Alchemist Tim performed the supernal, but not, to Hanzo’s mind, the supernatural. In his understanding of the world in which we all share its natural rules and bylaws, there is a permanent footnote, which proscribes the breaking of these laws not by human diapasons of justice, of tinkling remunerations and clanking prison bars or some hammer striking its podium in reverse and reverse but by the very  _diction_  of interdiction. Nature exists, to borrow a saying of Ptah, as Ptah says it. And if a natural law is to be ostensibly broken to afford the birth of some  _phenomena non grata_ , say, an interstitial star, or a fox in the Precambrian — then all Arcady is realigned, for natural law cannot be broken, it is  _law_ , and to declare something supernatural is to declare it false. Nothing can exist beyond nature, for all ignorance is subsumed within her shores. Human surprise can beach nothing neither above nor below it.

That, summarises the indignation. The following explicates the shock.

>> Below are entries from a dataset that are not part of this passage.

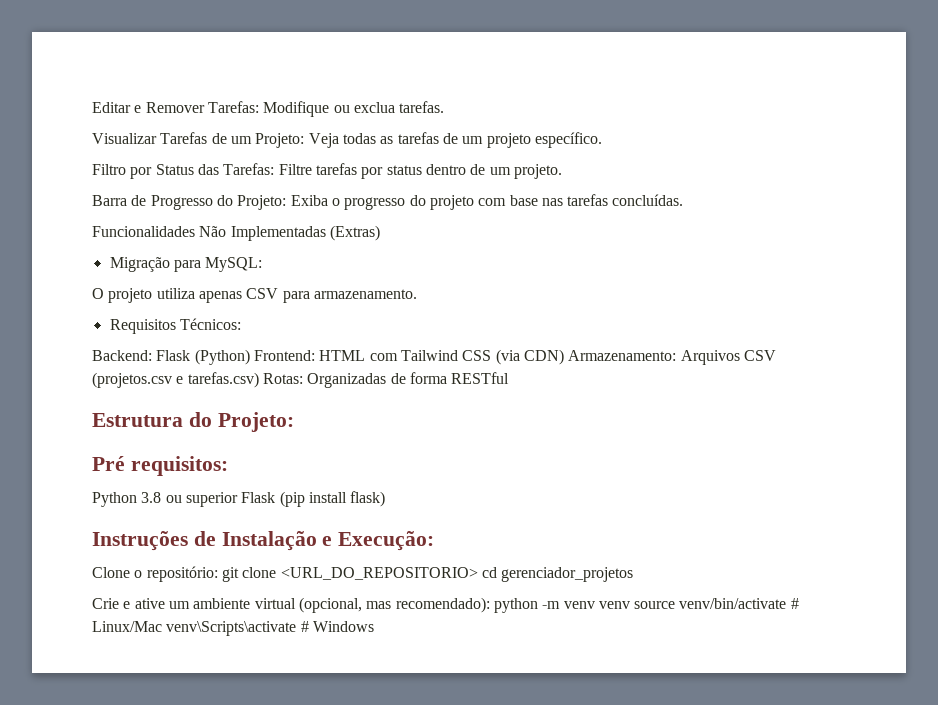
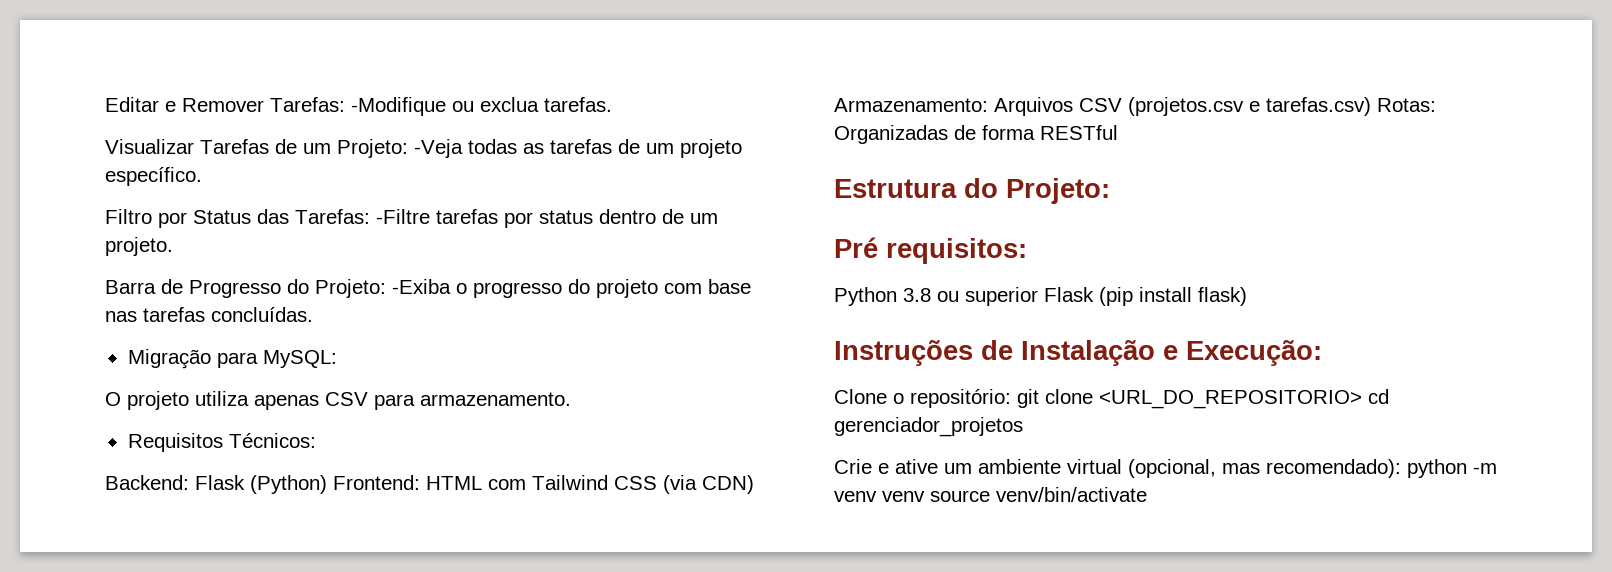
- Editar e Remover Tarefas: Modifique ou exclua tarefas.
+ Editar e Remover Tarefas: -Modifique ou exclua tarefas.
- Visualizar Tarefas de um Projeto: Veja todas as tarefas de um projeto específico.
+ Visualizar Tarefas de um Projeto: -Veja todas as tarefas de um projeto específico.
- Filtro por Status das Tarefas: Filtre tarefas por status dentro de um projeto.
+ Filtro por Status das Tarefas: -Filtre tarefas por status dentro de um projeto.
- Barra de Progresso do Projeto: Exiba o progresso do projeto com base nas tarefas concluídas.
+ Barra de Progresso do Projeto: -Exiba o progresso do projeto com base nas tarefas concluídas.
- Funcionalidades Não Implementadas (Extras)
- Crie e ative um ambiente virtual (opcional, mas recomendado): python -m venv venv source venv/bin/activate # Linux/Mac venv\Scripts\activate # Windows
+ Crie e ative um ambiente virtual (opcional, mas recomendado): python -m venv venv source venv/bin/activate

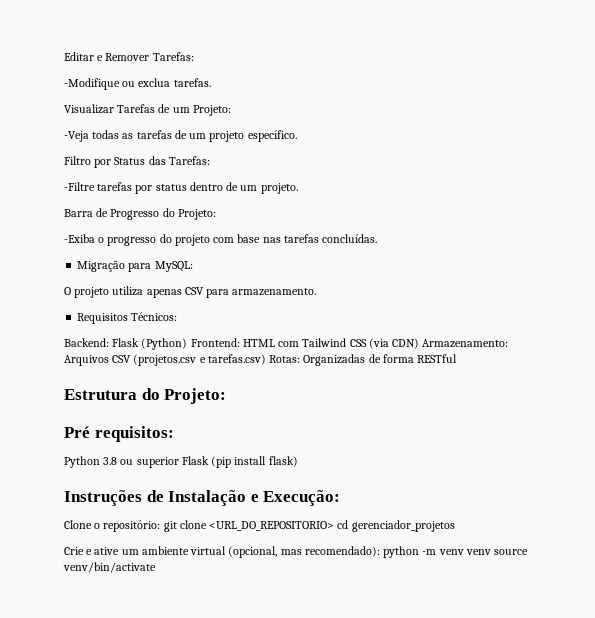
- Editar e Remover Tarefas: -Modifique ou exclua tarefas.
+ Editar e Remover Tarefas:
+ -Modifique ou exclua tarefas.
- Visualizar Tarefas de um Projeto: -Veja todas as tarefas de um projeto específico.
+ Visualizar Tarefas de um Projeto:
+ -Veja todas as tarefas de um projeto específico.
- Filtro por Status das Tarefas: -Filtre tarefas por status dentro de um projeto.
+ Filtro por Status das Tarefas:
+ -Filtre tarefas por status dentro de um projeto.
- Barra de Progresso do Projeto: -Exiba o progresso do projeto com base nas tarefas concluídas.
+ Barra de Progresso do Projeto:
+ -Exiba o progresso do projeto com base nas tarefas concluídas.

By performing the impossible (hitherto impossible, e.g., a.k.a., i.e. magic) alchemist Tim revealed himself to be a creature of a first cosmos (of human ignorance, rather than nature, for that is impossible, although to tally the stylobate wonder of  _not knowing_  in both coevality and tradition we in pursuit of this theme must refer to ignorance as magic), gently docked in our world under the chiaroscuro of a date tree, and staying only insofar as to coincide with the duration of Hanzo’s attention. Floating, Alchemist Tim revealed to Hanzo his omniscience and terrorised him with repeating visions, of an aquarellist’s watery nightmare dripping an endless succession of impasto Reinhardts and fumando McCrees, and of a concatenation of jilted Hanzos sobbing to the side, wet in wet, until the Elpis of a tincture of magic had released itself from the box of the blonde alchemist and floated into his satchel.

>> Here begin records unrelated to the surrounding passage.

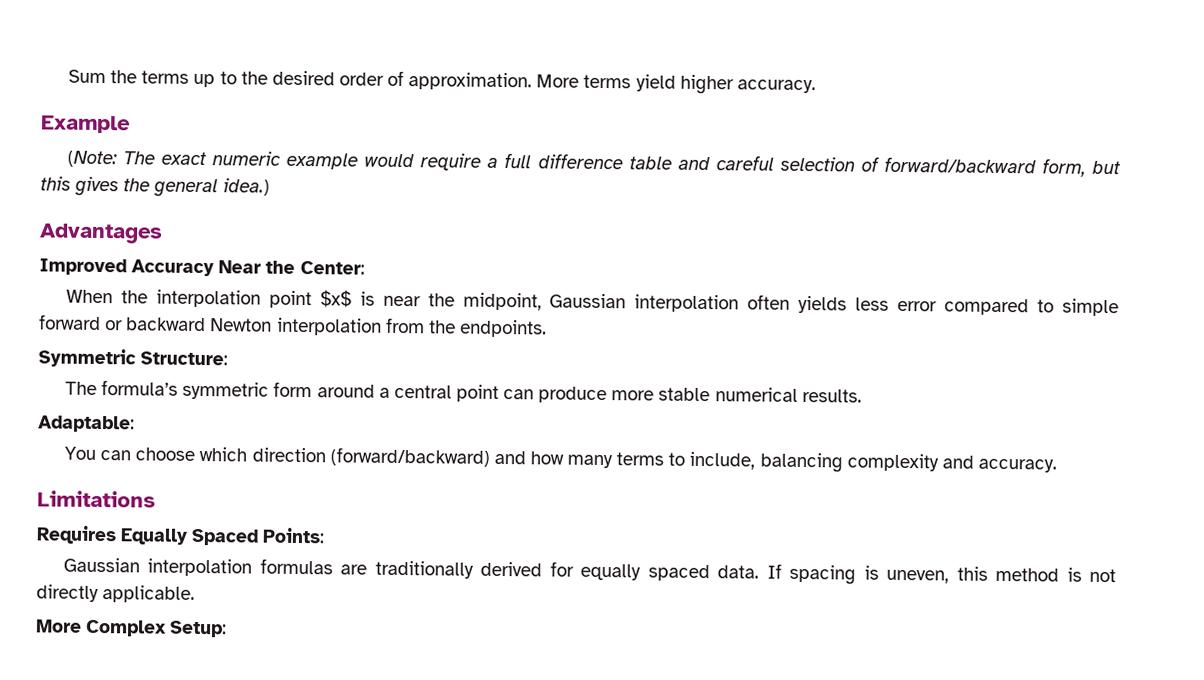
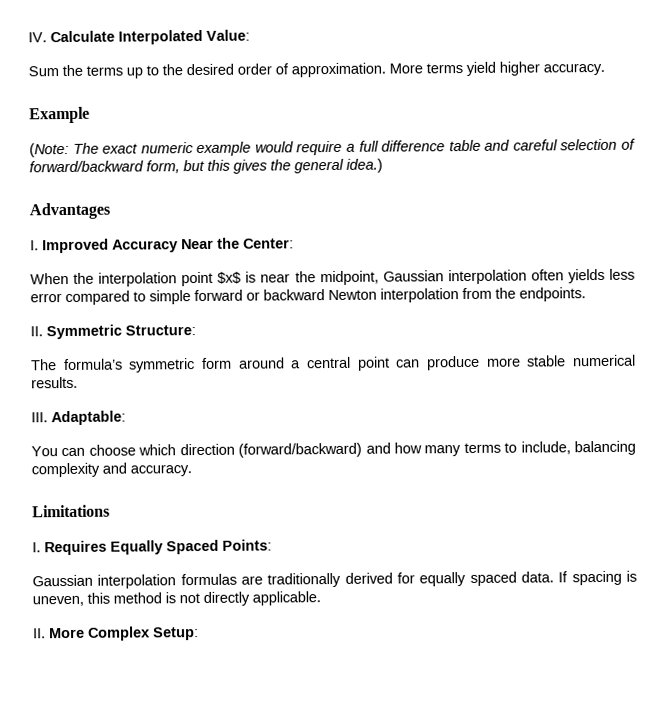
+ IV. Calculate Interpolated Value:
- Improved Accuracy Near the Center:
+ I. Improved Accuracy Near the Center:
- Symmetric Structure:
+ II. Symmetric Structure:
- Adaptable:
+ III. Adaptable:
- Requires Equally Spaced Points:
+ I. Requires Equally Spaced Points:
- More Complex Setup:
+ II. More Complex Setup:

That first cosmos of magic, wonder, and the coetaneous substance, where future melted into present, had been emulsified and forgotten when Hanzo left behind its nictitating shores to return to our planet in a paradigm ship of reification.  _Our_  planet (i.e. the second cosmos, reality), which housed the mundane and the prosaic drab where women tried to buy wine from eyewear merchants and where Lúcio swayed next to him to the barely audible  _ritmo_  of  _O Ritmo Do Amor_ , and where in the shadow of delineated consecution awaited Hanzo nothing but the anticipated, of: a titration of syrup, a subterfuge at supper, a cowboy in his arms. And yet! In a crossing of universes Lúcio the psychopompous had skated to the door of a Fossegrim under his jellyfish waterfall, and sent the harpoon of reality crashing through the bright transit of the evening star, undraining its texture and dragging it back to our jetties to dismantle its pinkish sail. This chance kick to the astrolabe fused together both those disparate cosmoi, merged together those dichotomous universes of fable and prose, and Hanzo, the coeval of those two worlds, the creviced inbetween, could scarcely be spared the explosive big bang of their collision. “He is special.” Hanzo breathed heavily, in the detonated crossroads. He looked at Lúcio, that confused agent of the mundane, and then at Tim, Fossegrim Tim. “Show him.”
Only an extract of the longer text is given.